Dataset records:
• • • • • • •

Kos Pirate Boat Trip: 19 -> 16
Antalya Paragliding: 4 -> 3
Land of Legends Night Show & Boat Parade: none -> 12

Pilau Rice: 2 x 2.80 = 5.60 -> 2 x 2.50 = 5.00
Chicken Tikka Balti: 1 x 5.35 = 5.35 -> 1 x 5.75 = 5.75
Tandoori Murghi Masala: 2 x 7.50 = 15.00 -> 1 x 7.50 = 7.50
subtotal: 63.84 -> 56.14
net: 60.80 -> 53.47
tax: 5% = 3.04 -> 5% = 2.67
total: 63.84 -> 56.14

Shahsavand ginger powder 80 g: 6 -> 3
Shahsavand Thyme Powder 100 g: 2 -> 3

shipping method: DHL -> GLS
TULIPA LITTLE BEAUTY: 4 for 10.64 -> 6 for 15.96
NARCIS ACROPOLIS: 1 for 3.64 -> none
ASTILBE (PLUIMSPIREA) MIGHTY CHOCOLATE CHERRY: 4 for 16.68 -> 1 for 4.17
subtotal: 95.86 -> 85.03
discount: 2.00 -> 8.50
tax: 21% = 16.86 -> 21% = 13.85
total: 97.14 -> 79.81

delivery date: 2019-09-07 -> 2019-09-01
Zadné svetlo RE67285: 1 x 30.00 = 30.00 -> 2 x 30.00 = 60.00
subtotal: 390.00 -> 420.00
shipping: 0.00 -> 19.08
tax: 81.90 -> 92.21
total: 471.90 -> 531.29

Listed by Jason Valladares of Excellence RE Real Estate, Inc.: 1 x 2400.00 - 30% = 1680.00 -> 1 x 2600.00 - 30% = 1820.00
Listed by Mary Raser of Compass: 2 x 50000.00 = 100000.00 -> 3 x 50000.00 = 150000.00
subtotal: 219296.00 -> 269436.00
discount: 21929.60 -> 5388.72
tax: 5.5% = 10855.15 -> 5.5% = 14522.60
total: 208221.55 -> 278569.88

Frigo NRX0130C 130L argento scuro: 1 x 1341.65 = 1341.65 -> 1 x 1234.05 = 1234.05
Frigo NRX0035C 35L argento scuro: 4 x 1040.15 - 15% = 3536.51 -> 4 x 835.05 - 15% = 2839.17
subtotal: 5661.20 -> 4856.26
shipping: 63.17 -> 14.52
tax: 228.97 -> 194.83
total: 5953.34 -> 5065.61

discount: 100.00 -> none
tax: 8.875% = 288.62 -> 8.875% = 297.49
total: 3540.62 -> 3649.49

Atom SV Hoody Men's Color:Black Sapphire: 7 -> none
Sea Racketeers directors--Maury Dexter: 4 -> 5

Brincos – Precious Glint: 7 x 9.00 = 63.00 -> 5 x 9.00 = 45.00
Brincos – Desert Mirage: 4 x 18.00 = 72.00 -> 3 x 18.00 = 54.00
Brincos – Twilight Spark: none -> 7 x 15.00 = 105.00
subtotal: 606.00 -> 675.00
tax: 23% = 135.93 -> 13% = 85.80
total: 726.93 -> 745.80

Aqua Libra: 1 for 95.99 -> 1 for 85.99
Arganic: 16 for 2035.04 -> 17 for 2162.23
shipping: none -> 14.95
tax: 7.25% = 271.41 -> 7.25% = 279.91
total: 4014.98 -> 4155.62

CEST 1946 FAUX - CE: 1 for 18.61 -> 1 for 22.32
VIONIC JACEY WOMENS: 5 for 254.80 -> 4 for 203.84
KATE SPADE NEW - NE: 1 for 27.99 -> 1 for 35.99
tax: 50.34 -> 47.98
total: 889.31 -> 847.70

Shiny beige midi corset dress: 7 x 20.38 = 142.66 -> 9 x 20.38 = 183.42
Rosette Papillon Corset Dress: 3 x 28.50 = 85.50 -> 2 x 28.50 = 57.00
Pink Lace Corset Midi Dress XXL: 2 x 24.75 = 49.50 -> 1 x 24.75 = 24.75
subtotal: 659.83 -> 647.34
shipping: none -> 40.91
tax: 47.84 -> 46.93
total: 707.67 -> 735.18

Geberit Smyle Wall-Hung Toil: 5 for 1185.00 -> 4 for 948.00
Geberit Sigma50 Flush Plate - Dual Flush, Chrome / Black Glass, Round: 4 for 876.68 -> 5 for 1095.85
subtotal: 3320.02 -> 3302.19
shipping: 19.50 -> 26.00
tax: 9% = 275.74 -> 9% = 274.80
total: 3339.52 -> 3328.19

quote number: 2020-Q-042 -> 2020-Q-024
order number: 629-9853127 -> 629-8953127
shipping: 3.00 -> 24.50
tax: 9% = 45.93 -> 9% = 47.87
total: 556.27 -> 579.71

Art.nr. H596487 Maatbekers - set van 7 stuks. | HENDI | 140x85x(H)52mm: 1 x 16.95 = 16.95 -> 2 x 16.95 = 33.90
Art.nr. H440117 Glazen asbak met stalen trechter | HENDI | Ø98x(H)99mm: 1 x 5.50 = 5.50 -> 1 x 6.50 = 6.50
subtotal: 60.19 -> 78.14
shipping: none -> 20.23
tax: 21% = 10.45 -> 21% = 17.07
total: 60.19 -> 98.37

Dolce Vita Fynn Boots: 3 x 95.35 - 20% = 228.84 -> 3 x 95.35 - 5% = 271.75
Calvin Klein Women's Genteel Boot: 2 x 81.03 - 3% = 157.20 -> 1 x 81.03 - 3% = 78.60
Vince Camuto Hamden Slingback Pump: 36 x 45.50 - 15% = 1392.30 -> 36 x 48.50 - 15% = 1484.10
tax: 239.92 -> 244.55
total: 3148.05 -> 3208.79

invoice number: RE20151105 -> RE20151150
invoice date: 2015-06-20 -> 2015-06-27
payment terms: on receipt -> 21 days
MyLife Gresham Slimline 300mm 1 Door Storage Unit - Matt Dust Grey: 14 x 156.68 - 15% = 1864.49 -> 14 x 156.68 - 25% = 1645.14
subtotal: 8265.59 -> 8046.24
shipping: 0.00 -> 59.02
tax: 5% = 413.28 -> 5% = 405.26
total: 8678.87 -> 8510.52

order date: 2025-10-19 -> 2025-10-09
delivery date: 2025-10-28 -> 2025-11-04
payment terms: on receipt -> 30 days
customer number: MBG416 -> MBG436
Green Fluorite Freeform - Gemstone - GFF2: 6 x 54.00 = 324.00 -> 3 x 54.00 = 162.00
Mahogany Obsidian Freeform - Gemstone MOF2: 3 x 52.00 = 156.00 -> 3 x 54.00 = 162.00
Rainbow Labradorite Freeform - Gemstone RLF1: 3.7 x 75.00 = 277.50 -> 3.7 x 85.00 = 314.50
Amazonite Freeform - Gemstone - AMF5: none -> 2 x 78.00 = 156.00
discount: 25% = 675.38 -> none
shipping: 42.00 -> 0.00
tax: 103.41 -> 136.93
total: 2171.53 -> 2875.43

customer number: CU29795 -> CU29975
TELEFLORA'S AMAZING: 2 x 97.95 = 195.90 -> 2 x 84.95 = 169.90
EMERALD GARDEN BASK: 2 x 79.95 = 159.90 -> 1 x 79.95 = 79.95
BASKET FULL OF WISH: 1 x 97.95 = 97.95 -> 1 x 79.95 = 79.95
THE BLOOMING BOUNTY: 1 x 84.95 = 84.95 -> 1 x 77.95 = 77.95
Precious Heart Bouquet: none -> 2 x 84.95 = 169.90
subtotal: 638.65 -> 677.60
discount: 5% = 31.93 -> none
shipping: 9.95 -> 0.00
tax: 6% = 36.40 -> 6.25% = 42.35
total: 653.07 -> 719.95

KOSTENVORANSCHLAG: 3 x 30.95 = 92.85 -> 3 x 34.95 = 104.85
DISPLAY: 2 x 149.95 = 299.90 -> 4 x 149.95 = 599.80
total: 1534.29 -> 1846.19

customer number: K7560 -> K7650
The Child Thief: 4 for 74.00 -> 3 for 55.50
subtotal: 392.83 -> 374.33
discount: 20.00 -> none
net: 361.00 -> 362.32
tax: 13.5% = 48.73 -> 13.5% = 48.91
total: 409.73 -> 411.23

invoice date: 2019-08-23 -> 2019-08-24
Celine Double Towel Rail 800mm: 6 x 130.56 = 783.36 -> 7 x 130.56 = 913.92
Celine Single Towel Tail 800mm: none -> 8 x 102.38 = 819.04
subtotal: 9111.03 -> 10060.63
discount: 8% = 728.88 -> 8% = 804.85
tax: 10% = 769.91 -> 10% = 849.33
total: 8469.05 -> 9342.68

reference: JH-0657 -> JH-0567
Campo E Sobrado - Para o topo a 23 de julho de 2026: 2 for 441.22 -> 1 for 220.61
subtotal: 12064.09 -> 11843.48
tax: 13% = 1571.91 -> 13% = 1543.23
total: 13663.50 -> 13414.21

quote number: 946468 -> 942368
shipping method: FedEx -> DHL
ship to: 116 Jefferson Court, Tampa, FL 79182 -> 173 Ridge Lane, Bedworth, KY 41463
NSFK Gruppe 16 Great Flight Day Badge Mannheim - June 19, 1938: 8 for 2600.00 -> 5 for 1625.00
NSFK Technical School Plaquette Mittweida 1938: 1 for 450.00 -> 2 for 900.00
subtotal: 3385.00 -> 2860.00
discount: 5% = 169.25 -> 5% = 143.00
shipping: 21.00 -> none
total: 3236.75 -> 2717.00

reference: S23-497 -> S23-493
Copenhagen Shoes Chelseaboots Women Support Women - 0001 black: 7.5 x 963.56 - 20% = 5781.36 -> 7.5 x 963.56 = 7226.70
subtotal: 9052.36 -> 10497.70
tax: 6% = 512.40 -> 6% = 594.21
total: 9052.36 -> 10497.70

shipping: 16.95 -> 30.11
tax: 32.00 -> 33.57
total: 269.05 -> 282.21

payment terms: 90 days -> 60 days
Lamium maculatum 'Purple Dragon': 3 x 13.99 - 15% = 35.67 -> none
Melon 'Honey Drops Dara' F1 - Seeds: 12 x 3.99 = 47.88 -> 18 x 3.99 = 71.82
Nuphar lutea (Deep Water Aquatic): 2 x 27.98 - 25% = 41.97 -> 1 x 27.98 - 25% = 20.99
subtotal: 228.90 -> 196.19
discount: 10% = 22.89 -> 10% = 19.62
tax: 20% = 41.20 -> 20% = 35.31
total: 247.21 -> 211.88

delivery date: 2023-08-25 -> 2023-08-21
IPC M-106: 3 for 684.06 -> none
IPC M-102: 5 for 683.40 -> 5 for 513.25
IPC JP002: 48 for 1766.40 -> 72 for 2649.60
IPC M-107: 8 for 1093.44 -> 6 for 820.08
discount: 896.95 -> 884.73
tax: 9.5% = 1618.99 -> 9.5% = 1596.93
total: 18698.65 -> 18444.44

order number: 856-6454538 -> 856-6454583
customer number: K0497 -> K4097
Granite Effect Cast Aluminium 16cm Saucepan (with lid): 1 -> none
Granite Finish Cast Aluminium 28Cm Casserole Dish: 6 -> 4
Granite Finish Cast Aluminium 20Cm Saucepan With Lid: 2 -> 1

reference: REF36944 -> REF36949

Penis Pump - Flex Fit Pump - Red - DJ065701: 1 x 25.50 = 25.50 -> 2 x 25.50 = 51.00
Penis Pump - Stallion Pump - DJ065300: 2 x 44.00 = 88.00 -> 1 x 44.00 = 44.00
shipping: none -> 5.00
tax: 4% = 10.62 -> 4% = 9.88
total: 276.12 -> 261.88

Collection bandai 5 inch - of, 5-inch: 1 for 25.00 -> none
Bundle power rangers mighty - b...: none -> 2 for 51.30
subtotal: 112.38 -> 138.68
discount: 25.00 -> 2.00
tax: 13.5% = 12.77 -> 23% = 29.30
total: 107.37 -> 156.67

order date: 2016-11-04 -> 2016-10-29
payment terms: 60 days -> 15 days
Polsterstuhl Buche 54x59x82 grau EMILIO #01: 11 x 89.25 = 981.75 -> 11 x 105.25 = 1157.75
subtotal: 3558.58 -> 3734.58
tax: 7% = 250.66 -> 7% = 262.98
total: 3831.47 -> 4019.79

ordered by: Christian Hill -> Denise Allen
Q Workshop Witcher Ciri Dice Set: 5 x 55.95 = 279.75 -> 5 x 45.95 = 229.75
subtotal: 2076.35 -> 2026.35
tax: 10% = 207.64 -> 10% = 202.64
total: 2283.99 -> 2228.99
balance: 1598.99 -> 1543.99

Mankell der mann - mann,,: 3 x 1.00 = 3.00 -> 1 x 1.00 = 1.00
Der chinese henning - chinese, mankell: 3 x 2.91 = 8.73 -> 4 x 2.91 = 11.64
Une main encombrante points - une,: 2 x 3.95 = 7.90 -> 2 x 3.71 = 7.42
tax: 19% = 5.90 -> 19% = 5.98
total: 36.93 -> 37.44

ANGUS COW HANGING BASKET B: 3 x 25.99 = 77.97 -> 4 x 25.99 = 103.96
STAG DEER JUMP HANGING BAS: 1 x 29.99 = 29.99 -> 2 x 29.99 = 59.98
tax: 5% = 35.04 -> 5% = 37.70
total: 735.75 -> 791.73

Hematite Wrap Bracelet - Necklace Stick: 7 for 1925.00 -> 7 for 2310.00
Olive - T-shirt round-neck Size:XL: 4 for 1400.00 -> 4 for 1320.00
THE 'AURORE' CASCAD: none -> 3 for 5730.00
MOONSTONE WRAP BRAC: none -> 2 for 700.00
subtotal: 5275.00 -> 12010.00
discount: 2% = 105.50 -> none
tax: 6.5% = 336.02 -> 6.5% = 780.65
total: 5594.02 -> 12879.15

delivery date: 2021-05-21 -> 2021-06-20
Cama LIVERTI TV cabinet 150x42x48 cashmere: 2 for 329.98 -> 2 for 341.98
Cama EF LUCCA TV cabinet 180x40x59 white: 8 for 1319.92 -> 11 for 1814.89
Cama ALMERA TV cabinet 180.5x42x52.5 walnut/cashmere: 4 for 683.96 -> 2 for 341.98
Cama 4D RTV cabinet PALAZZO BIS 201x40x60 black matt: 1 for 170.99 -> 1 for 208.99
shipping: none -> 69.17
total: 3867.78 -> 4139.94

• • • • • • •

* **WHAT THE TASK ASKS**
In the entries above, find the line with "Chicken Tikka Balti: 1" and the line with "TULIPA LITTLE BEAUTY: 4", then restate word for word both of them and every line between, with nothing more.

* **FINISHED TASK**
Chicken Tikka Balti: 1 x 5.35 = 5.35 -> 1 x 5.75 = 5.75
Tandoori Murghi Masala: 2 x 7.50 = 15.00 -> 1 x 7.50 = 7.50
subtotal: 63.84 -> 56.14
net: 60.80 -> 53.47
tax: 5% = 3.04 -> 5% = 2.67
total: 63.84 -> 56.14

Shahsavand ginger powder 80 g: 6 -> 3
Shahsavand Thyme Powder 100 g: 2 -> 3

shipping method: DHL -> GLS
TULIPA LITTLE BEAUTY: 4 for 10.64 -> 6 for 15.96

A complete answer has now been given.